Kuperhatikan raut muka Alvaro yang tampak senang sekali dan sepertinya dia melupakanku yang berada di antara mereka. Yah, aku ini apa dibandingkan si Indira yang kulihat-lihat cantiknya bak model? Aku hanya remahan roti busuk!

“Ehem.”

Kontan Alvaro dan Dira menatapku. Kemudian Alvaro menghampiriku lalu mengenggam tanganku hendak mengenalkanku ke Dira.

“Al, gue pulang aja ya? Kayaknya lo lagi kedatangan tamu penting, gue takut ganggu.”

“Eh enggak kok, enggak ganggu. Kenalin gue Indira Paramitha, mantannya Alvaro. Panggil aja gue Dira.”

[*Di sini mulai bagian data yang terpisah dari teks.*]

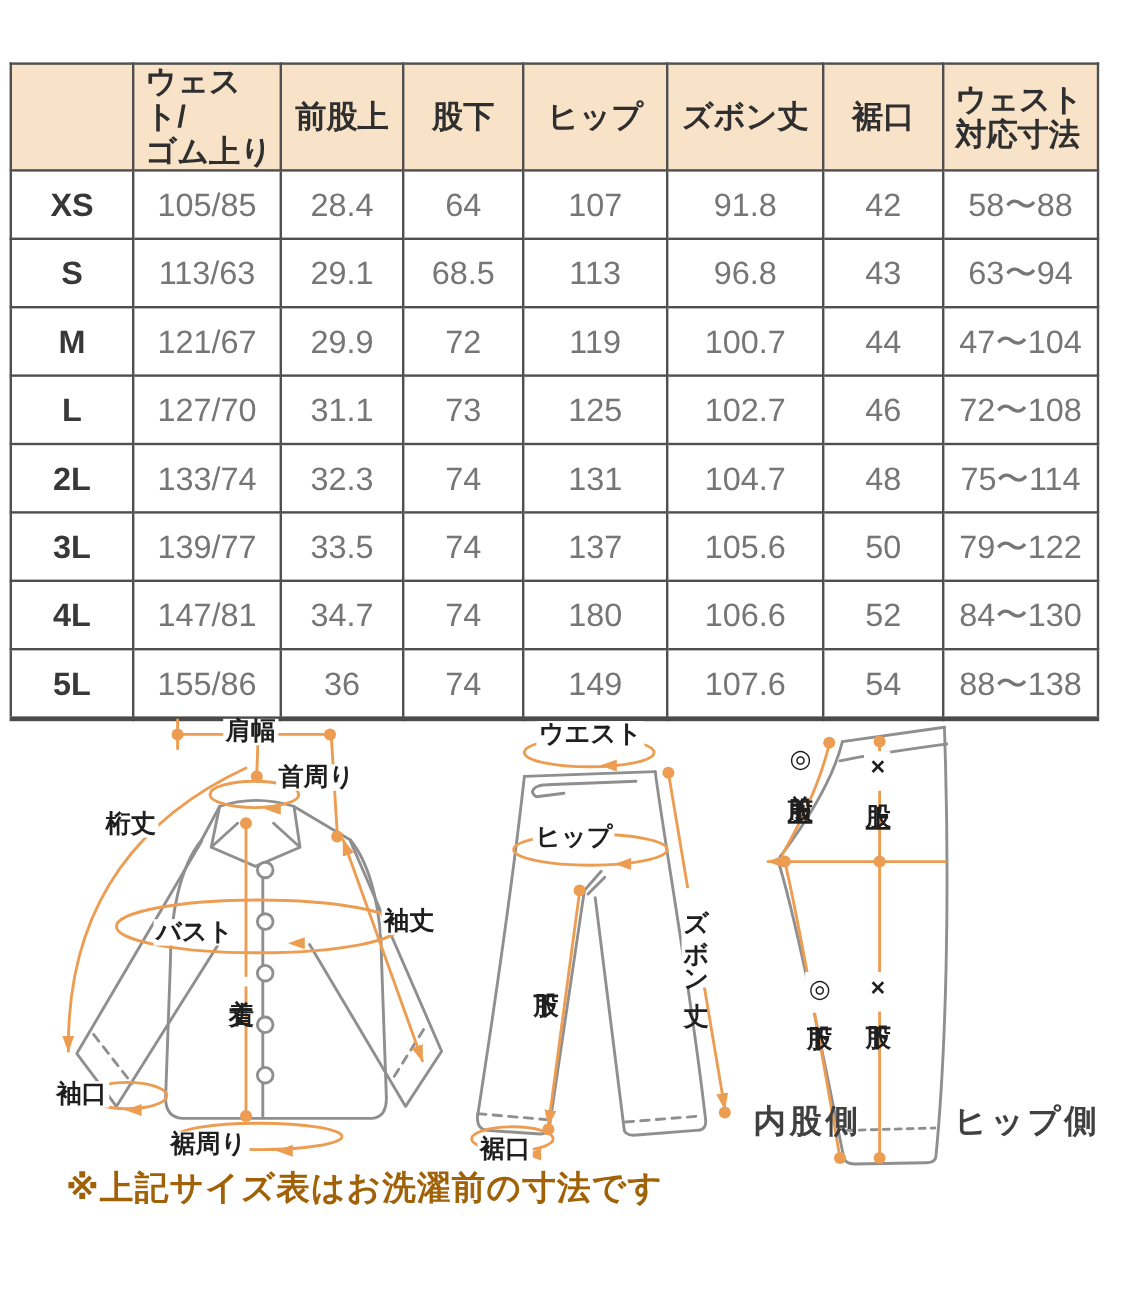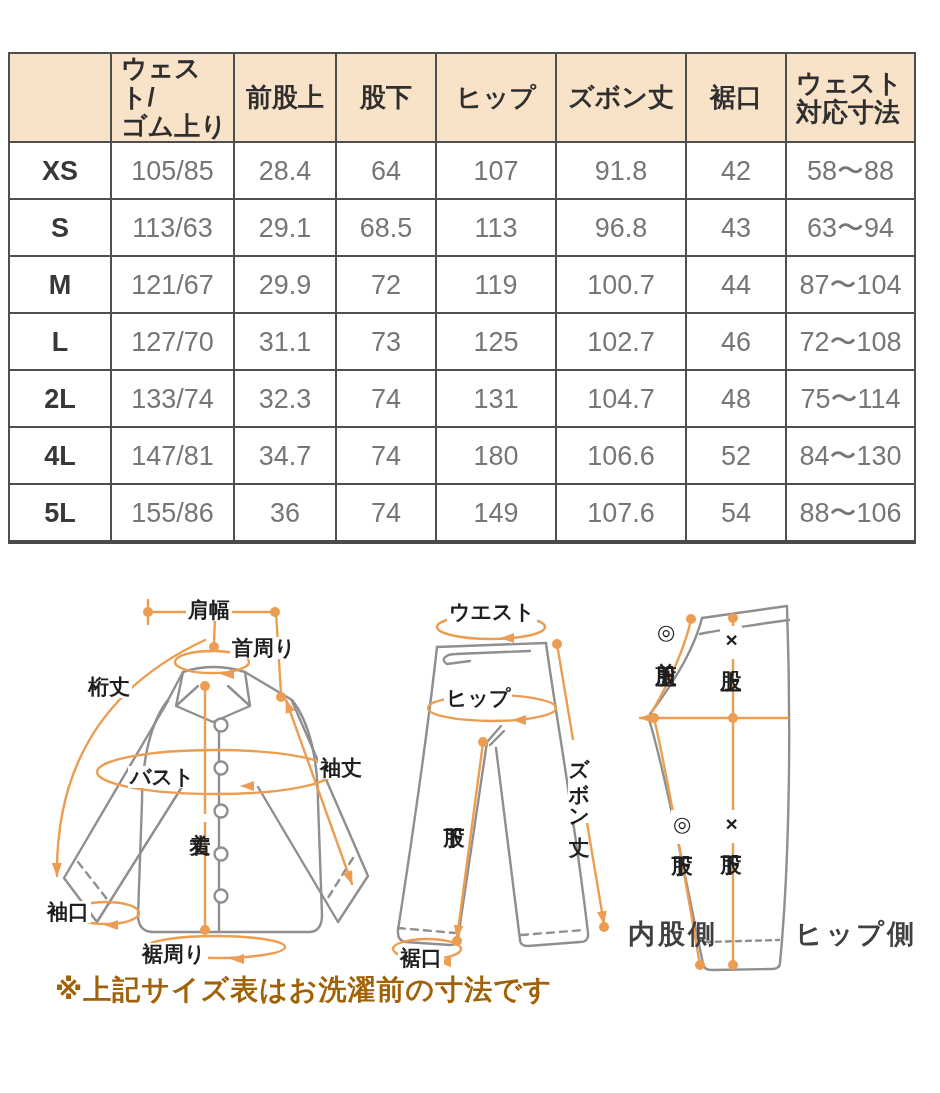"87〜104" td { text: 87 -> 47 }
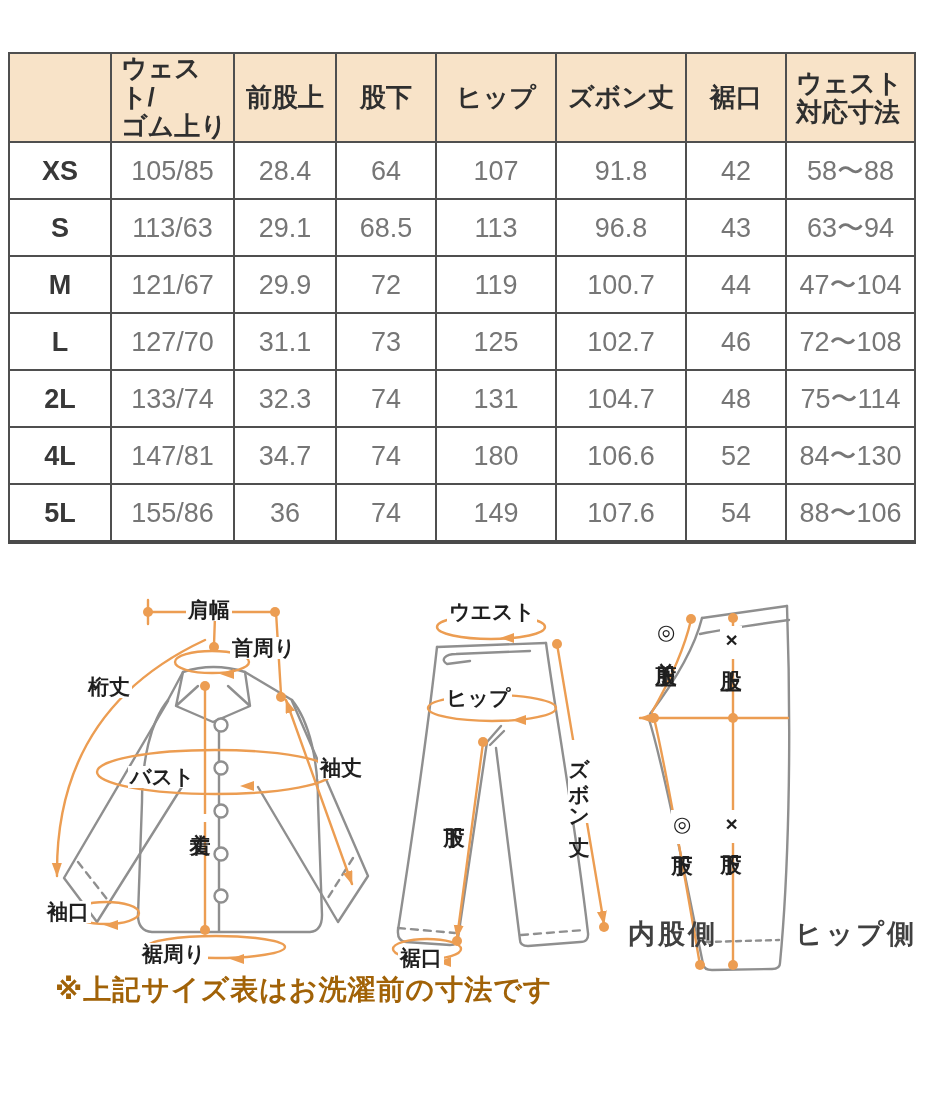"3L" tr { html: none -> <tr> <td>3L</td> <td>139/77</td> <td>33.5</td> <td>74</td> <td>137</td> <td>105.6</td> <td>50</td> <td>79〜122</td> </tr> }
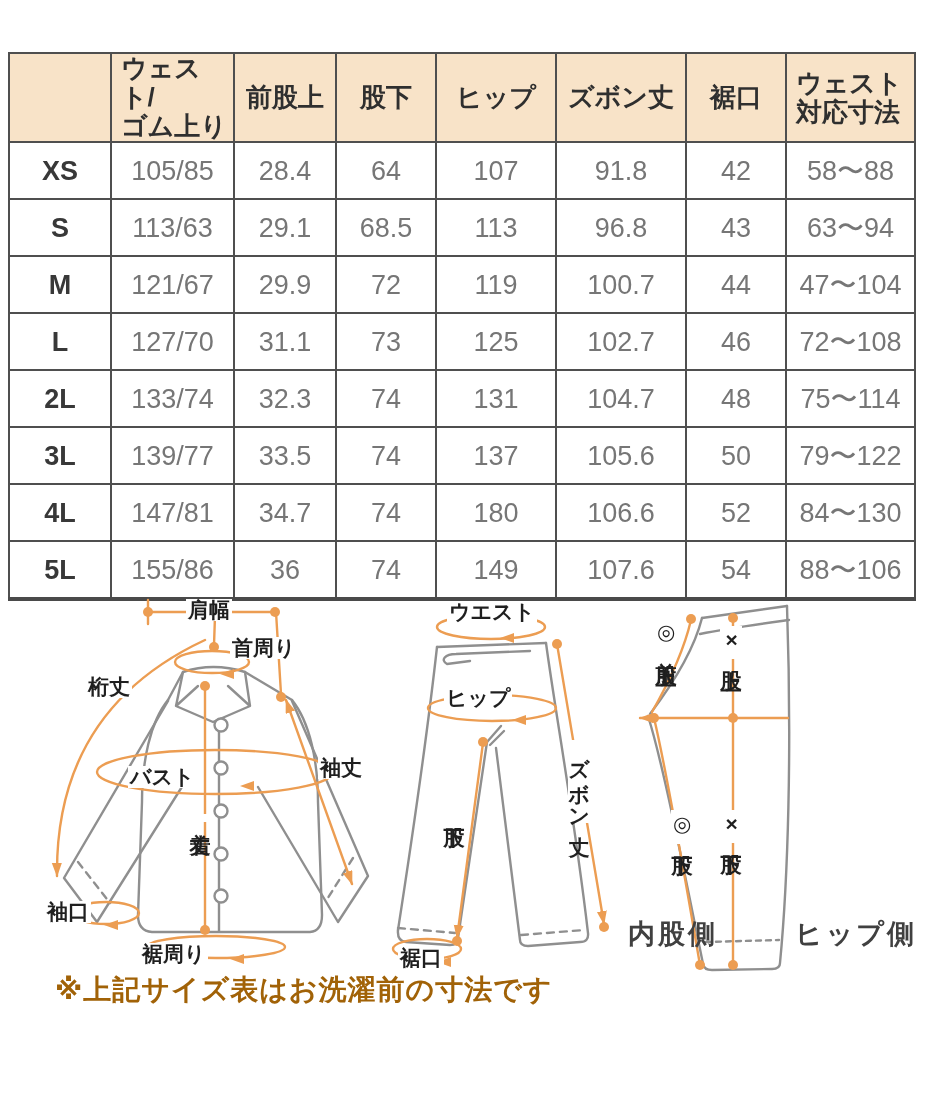"88〜106" td { text: 106 -> 138 }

Apa maksudnya memberitahuku kalau dia mantannya Alvaro? Kulirik Alvaro yang diam saja mendengar pengakuan si Indira! Aku yakin sekali si Indira ini sangat berkesan di hatinya. Ternyata, Alvaro seleranya memang wanita yang lebih tua!

“Gue Sasa, teman sekolahnya Alvaro,” jawabku singkat bersalaman dengannya.

Suasana menjadi canggung dan sepertinya Dira menyadari hal itu
“Al, orangtua lo ada di dalam, tadi gue udah ketemu,” Dira mencoba mencairkan suasana. “Bokap lo masih kayak dulu ya? Tua-tua ganteng, tapi keceh,” bisiknya sambil terkekeh, tapi terdengar jelas olehku.

Alvaro tertawa mendengar perkataan Dira. Kenapa hatiku jadi memanas gini ya? Dira bahkan sudah kenal dekat dengan orangtua Alvaro. Aku merasa orang asing di antara mereka, seperti orang yang nggak penting. Tapi ‘kan memang aku ini nggak penting? Kenapa aku harus merasa penting di kehidupan Alvaro?

Aku melepaskan genggaman tangan Alvaro. “Al, kayaknya gue balik aja ya? Gue nggak mau ganggu lo yang lagi kedatangan tamu spesial. Lain kali aja ya gue main ke rumah lo.”

“Enggak apa-apa kok, Sa.” Alvaro berusaha mengenggam tanganku kembali, tapi aku menepisnya.

“Iya lo yang enggak apa-apa, Al! Tapi gue yang enggak nyaman!” Aku menatap tajam mata Alvaro. Keterlaluan kalau dia enggak paham! Eh tunggu dulu, aku cemburu?